## Data listing
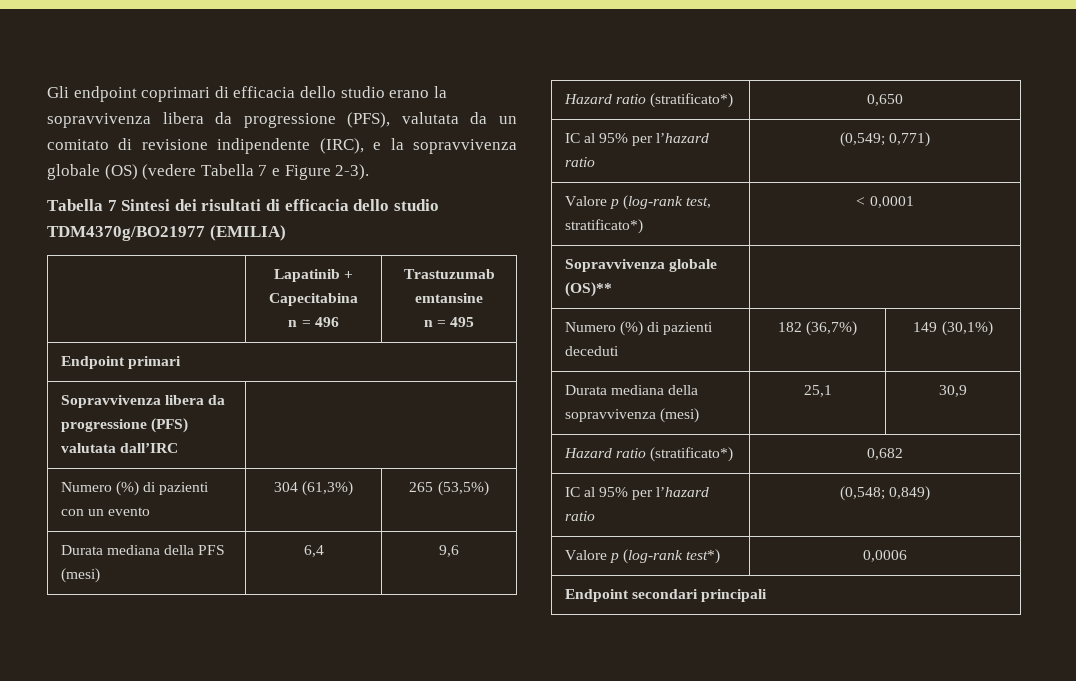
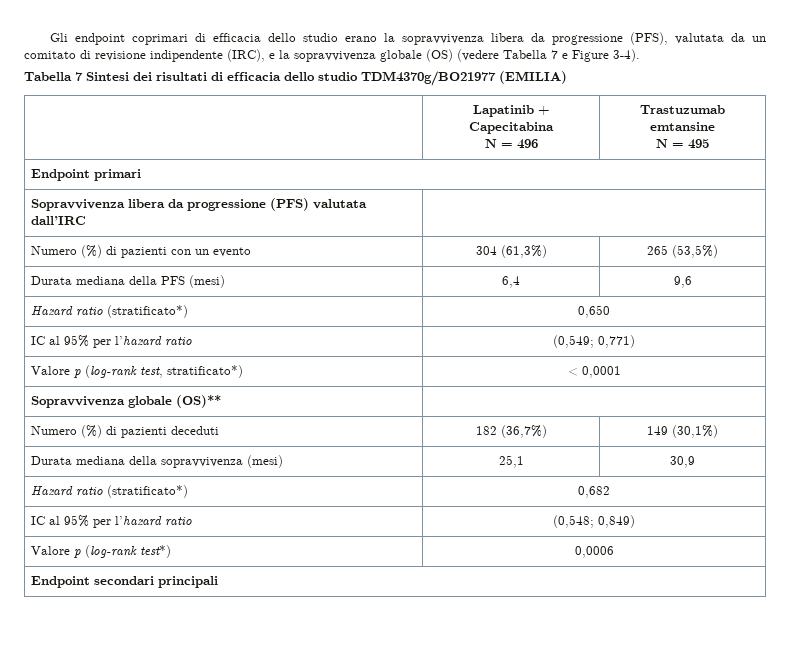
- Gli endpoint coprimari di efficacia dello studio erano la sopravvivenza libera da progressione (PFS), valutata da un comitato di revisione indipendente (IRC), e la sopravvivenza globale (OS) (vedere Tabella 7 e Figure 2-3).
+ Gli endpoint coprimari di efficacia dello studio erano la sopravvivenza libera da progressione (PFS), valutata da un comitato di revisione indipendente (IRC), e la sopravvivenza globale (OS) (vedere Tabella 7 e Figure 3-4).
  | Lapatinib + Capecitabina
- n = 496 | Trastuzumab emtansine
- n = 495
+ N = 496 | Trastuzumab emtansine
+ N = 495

## Instructions to follow
Restate the data word for word without pictures.

## Response below
- Gli endpoint coprimari di efficacia dello studio erano la sopravvivenza libera da progressione (PFS), valutata da un comitato di revisione indipendente (IRC), e la sopravvivenza globale (OS) (vedere Tabella 7 e Figure 2-3).
+ Gli endpoint coprimari di efficacia dello studio erano la sopravvivenza libera da progressione (PFS), valutata da un comitato di revisione indipendente (IRC), e la sopravvivenza globale (OS) (vedere Tabella 7 e Figure 3-4).
  | Lapatinib + Capecitabina
- n = 496 | Trastuzumab emtansine
- n = 495
+ N = 496 | Trastuzumab emtansine
+ N = 495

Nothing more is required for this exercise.